Odysseus finds himself similarly afflicted when he finally finds himself in Ithaka. For a moment he is certain that he is elsewhere and feels daunted by the idea of yet another hurdle that keeps him from home. I think this speaks to less of the physical changes of a landscape and more of the internal changes within the self.
Odysseus has been gone for approximately 14 years and in that time he has altered beyond the simple act of aging. When he peers through his eyes and looks upon Ithaka, they are no longer the eyes of a king preparing to go to war, they are from the eyes of a man who has known tremendous loss and overwhelming longing for a life he was certain would never return.
We evolve and transform with every day, every person, and every experience we meet. When we try to return to our original selves, or selves of our past, we find that we are no longer the same puzzle and our pieces no longer fit where they once did.
As I’ve made my way through this reading challenge – of reading the books that have most impacted my life – I have expected to return to a more truer version of myself, but have instead found that there is no truer version than what is present. Instead, I am finding that I have forgotten lessons or traits of younger versions of myself that will enhance the life I live now.
Odysseus carries with him all the tragedy of his journey and it is that momentum that allows him to reclaim his home, not simply by the authority of his birth but by the force of his determination. He is not simply a king or a victor of war, he is now a survivor. Once you learn that you can survive, the boundaries of typical constraint yield.

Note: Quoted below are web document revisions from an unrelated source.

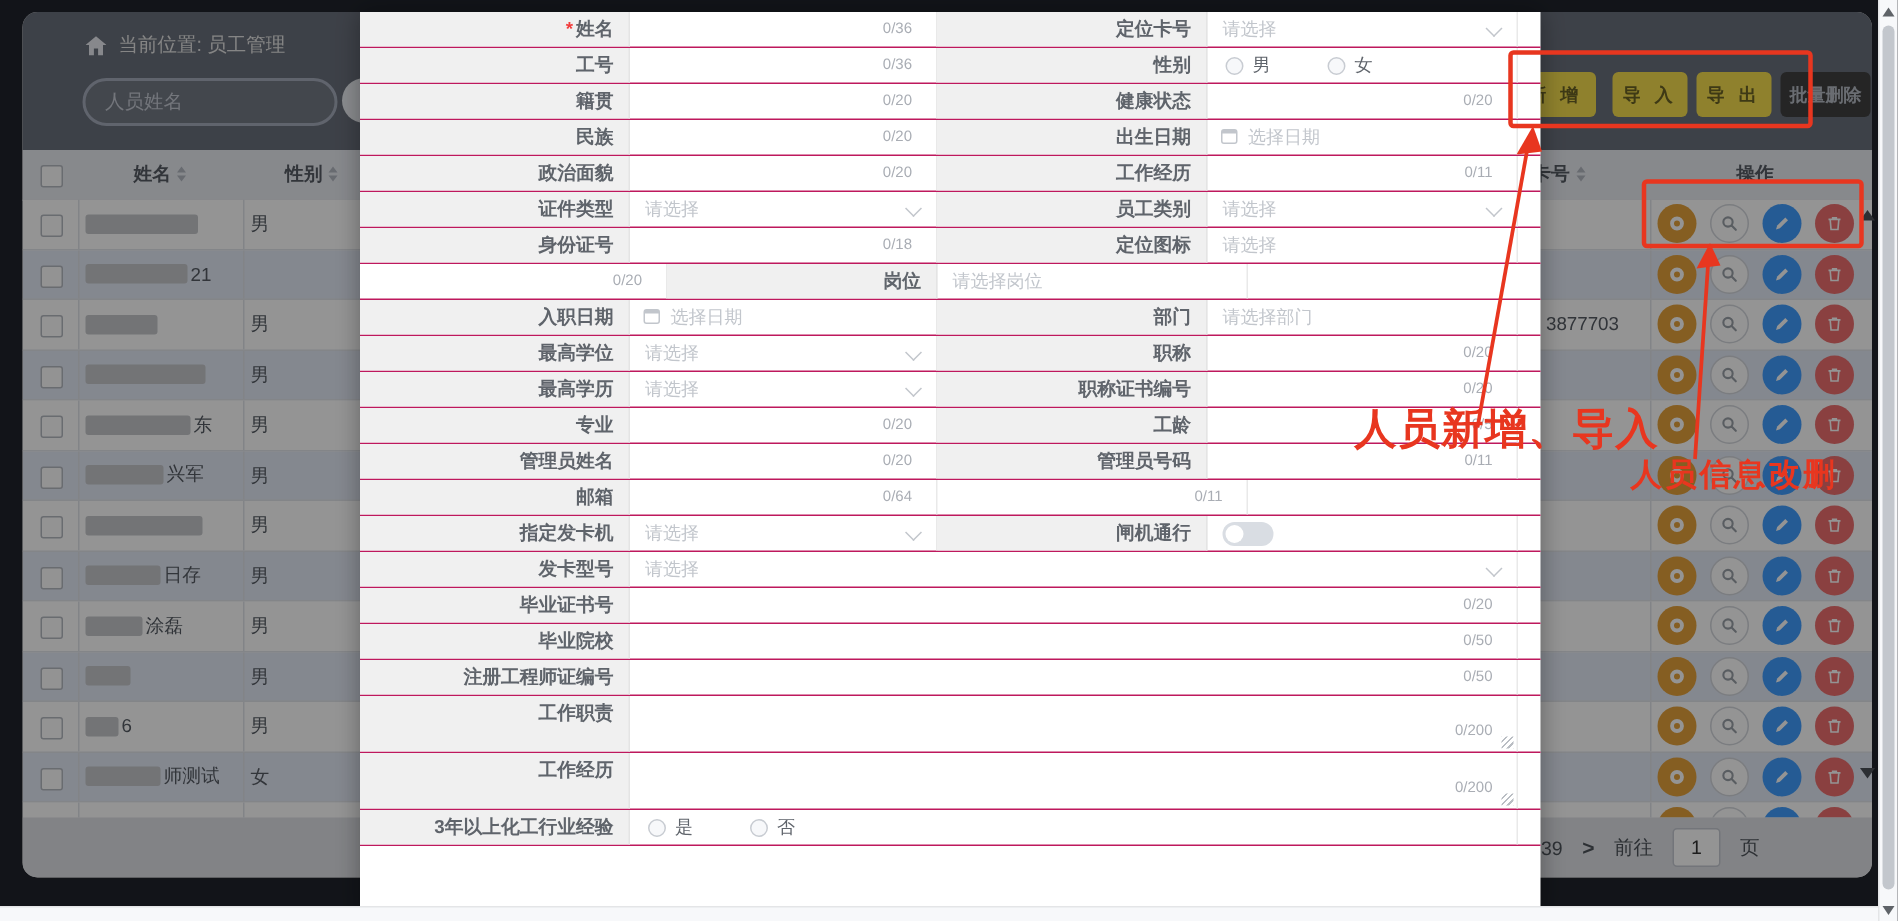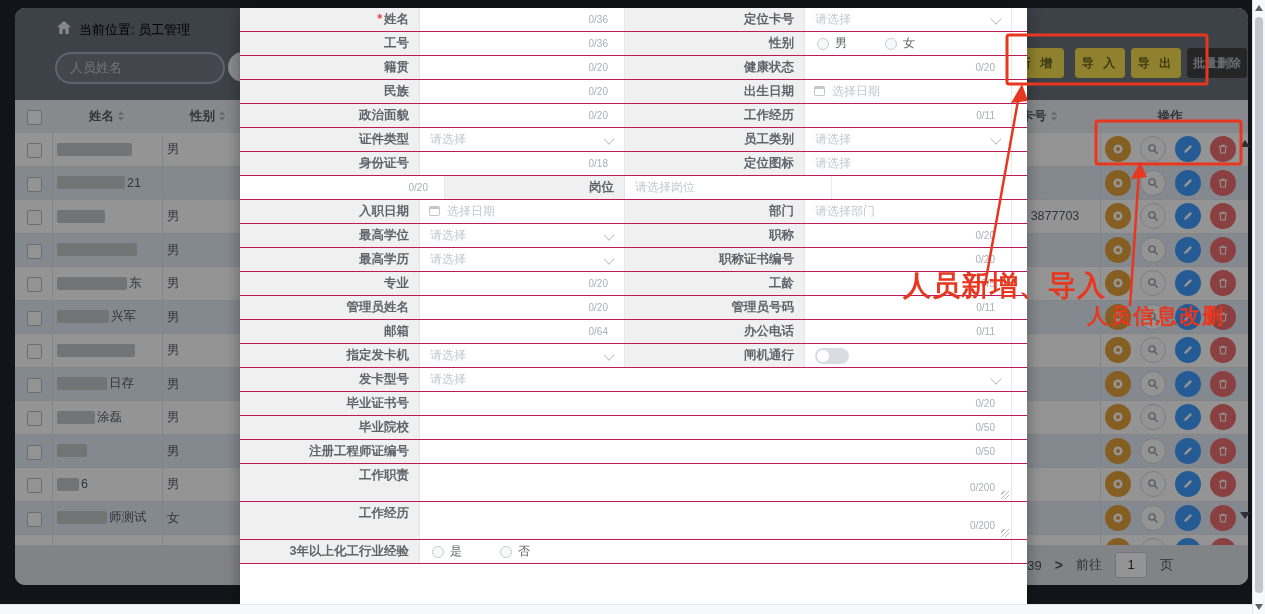--- a/index.html
+++ b/index.html
@@ -2,21 +2,21 @@
 <html><head>
 <meta charset="utf-8">
 <style>
   html,body{margin:0;padding:0}
   body{width:1265px;height:614px;overflow:hidden;position:relative;background:#20242c;
        font-family:"Liberation Sans","DejaVu Sans",sans-serif;}
   
   .card{position:absolute;left:15px;top:8px;width:1233px;height:577px;background:#fff;
         border-radius:10px;overflow:hidden;z-index:1}
   .topband{position:absolute;left:0;top:0;width:100%;height:92px;background:#6a707c}
-  .breadcrumb{position:absolute;left:42px;top:13px;color:#000000;font-size:13px;display:flex;gap:8px}
+  .breadcrumb{position:absolute;left:42px;top:13px;color:#e5e5e5;font-size:13px;display:flex;align-items:center;gap:8px}
   .home-ic{width:14px;height:13px;display:inline-block}
   .searchbox{position:absolute;left:40px;top:44px;width:166px;height:28px;border:2px solid #a6adbc;
              border-radius:16px;background:rgba(255,255,255,.07)}
   .searchbox .sph{display:block;line-height:28px;padding-left:13px;font-size:13px;color:#c6cbd5}
   .searchbtn{position:absolute;left:213px;top:44px;width:30px;height:30px;border-radius:50%;background:#eef1f6}
   .btn{position:absolute;top:40px;height:30px;border-radius:4px;font-size:12px;font-weight:700;
        color:#6b6325;background:#f6df4e;text-align:center;line-height:30px;letter-spacing:3px}
   #btn-add{left:995px;width:54px}
   #btn-import{left:1060px;width:50px}
   #btn-export{left:1116px;width:50px}
@@ -680,21 +680,20 @@
         <div class="flabel">管理员号码</div>
         <div class="ffield f2">
           <span class="counter">0/11</span>
         </div>
       </div>
       <div class="frow">
         <div class="flabel">邮箱</div>
         <div class="ffield f1">
           <span class="counter">0/64</span>
         </div>
-        <div class="flabel">办公电话</div>
         <div class="ffield f2">
           <span class="counter">0/11</span>
         </div>
       </div>
       <div class="frow">
         <div class="flabel">指定发卡机</div>
         <div class="ffield f1">
           <span class="ph">请选择</span>
           <span class="chev"></span>
         </div>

For me, I have neither seen war nor been held captive in punishment by the gods of ancient Greece. Yet my experiences with a mentally ill parent, with chronic health challenges, and parental neglect and abuse have altered who I am and what I perceive as my abilities. For a long time I logged those experiences as excuses for living quietly. But now I see that my survival of those times suggest that my appetite for life is much louder than I’ve believed.
Home is inextricably important, as is a sense of self. But I think it is also vastly important that we allow both of those things to grow and evolve. Life was not meant to be lived in one place and we are not meant to be stagnant. Take your challenges as medals of victory and use those lessons to catapult you to the life you want. As The Odyssey aptly teaches, we do not know what lies ahead and we do not know where we will ultimately land. It may be a return trip home or it may be in a land unknown.
My second home pushes me and my old home soothes me. And perhaps some day when I can no longer bear to be neighbors with members of Congress, I will return to the hills, mountains, and gobs of snow. But I suspect if I do, I will not find the place I left behind, nor will I be the girl who was once determined to leave it.